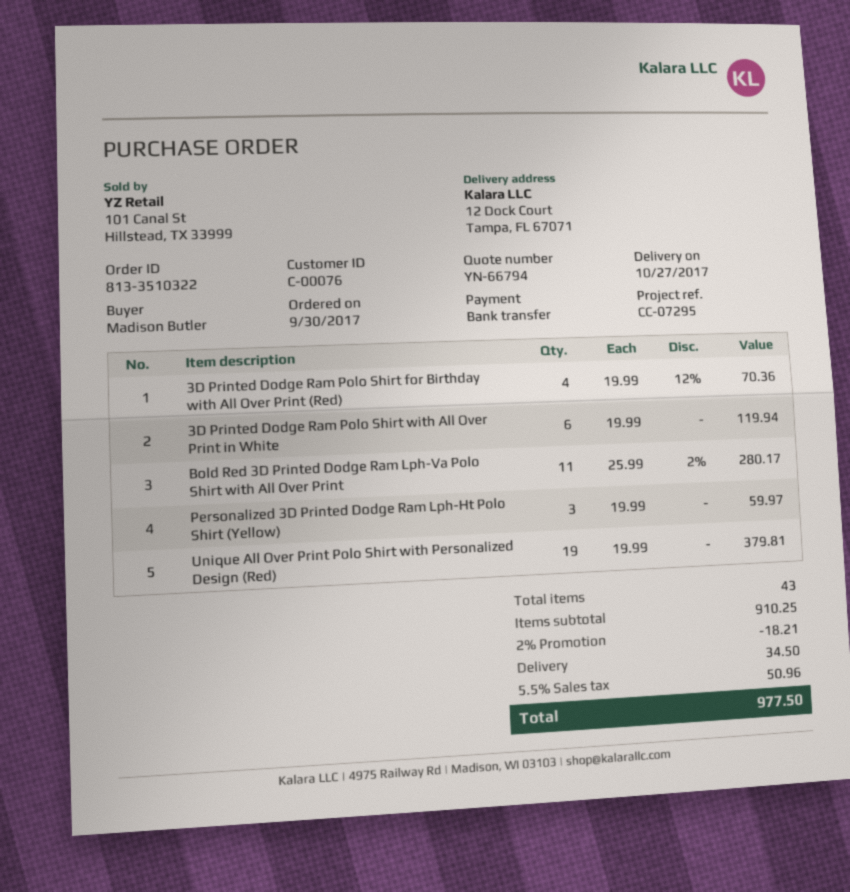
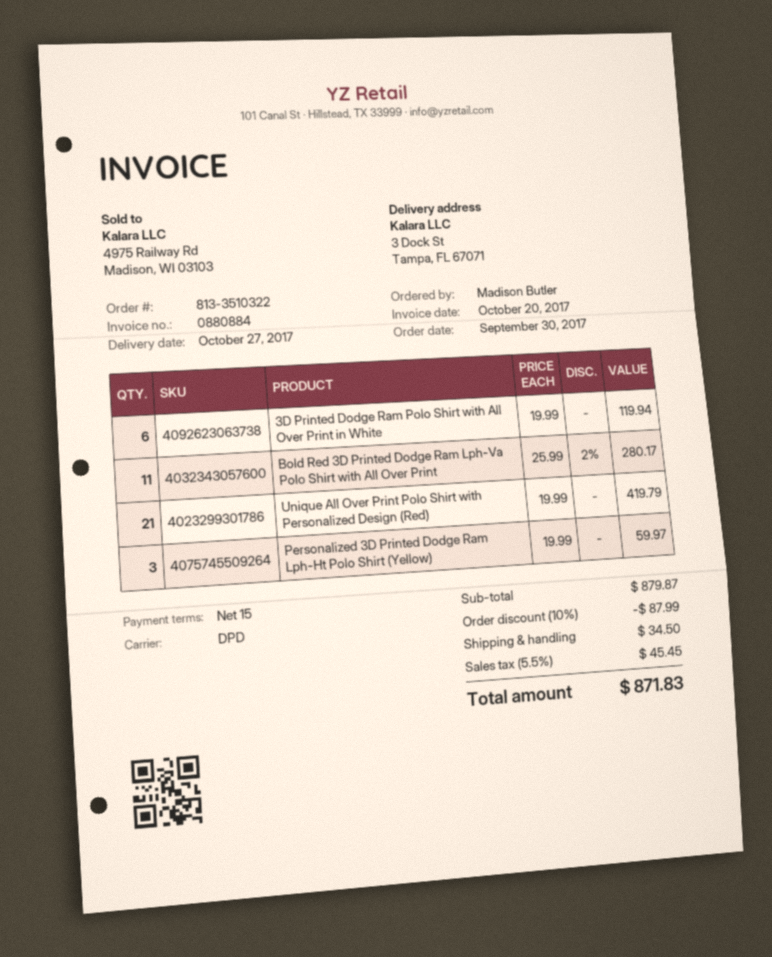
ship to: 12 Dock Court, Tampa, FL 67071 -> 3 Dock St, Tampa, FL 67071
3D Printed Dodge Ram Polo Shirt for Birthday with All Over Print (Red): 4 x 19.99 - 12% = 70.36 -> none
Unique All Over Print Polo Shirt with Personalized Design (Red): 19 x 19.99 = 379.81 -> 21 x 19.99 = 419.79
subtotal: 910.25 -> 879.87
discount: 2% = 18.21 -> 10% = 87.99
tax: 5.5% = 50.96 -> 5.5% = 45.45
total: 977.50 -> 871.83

◆ ◆ ◆ ◆ ◆

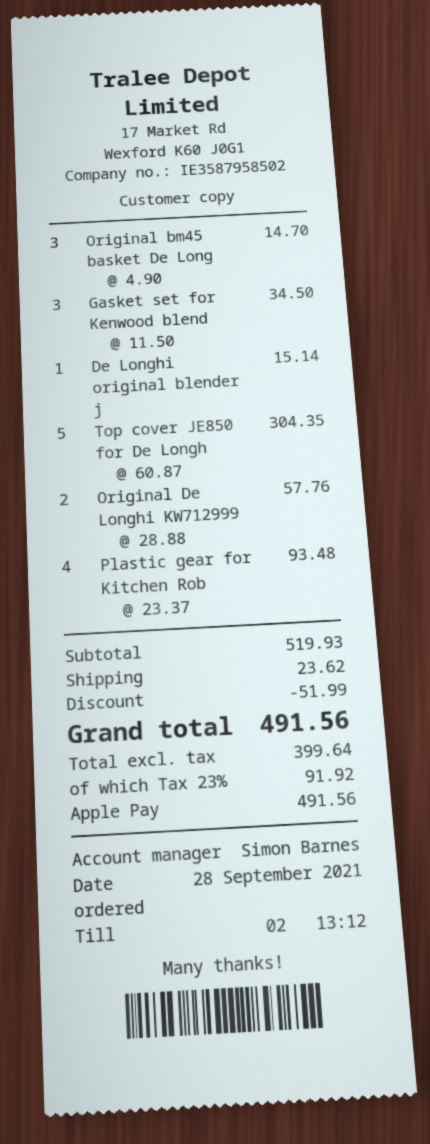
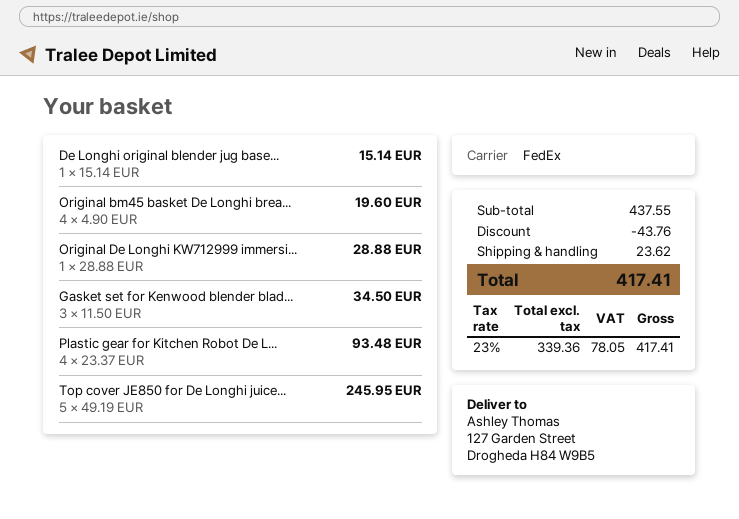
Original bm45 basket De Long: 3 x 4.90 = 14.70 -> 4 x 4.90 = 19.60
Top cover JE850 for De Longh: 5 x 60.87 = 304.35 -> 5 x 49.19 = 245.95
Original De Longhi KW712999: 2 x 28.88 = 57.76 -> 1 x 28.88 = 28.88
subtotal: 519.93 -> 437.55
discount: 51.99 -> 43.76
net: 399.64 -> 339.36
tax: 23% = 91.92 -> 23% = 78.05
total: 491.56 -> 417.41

◆ ◆ ◆ ◆ ◆

- **Your goal**
Starting at the line with "Top cover JE850" and ending at the line with "total: 491.56 -> 417.41", print each line of the listing above exactly, with no other lines.

- **Your solution**
Top cover JE850 for De Longh: 5 x 60.87 = 304.35 -> 5 x 49.19 = 245.95
Original De Longhi KW712999: 2 x 28.88 = 57.76 -> 1 x 28.88 = 28.88
subtotal: 519.93 -> 437.55
discount: 51.99 -> 43.76
net: 399.64 -> 339.36
tax: 23% = 91.92 -> 23% = 78.05
total: 491.56 -> 417.41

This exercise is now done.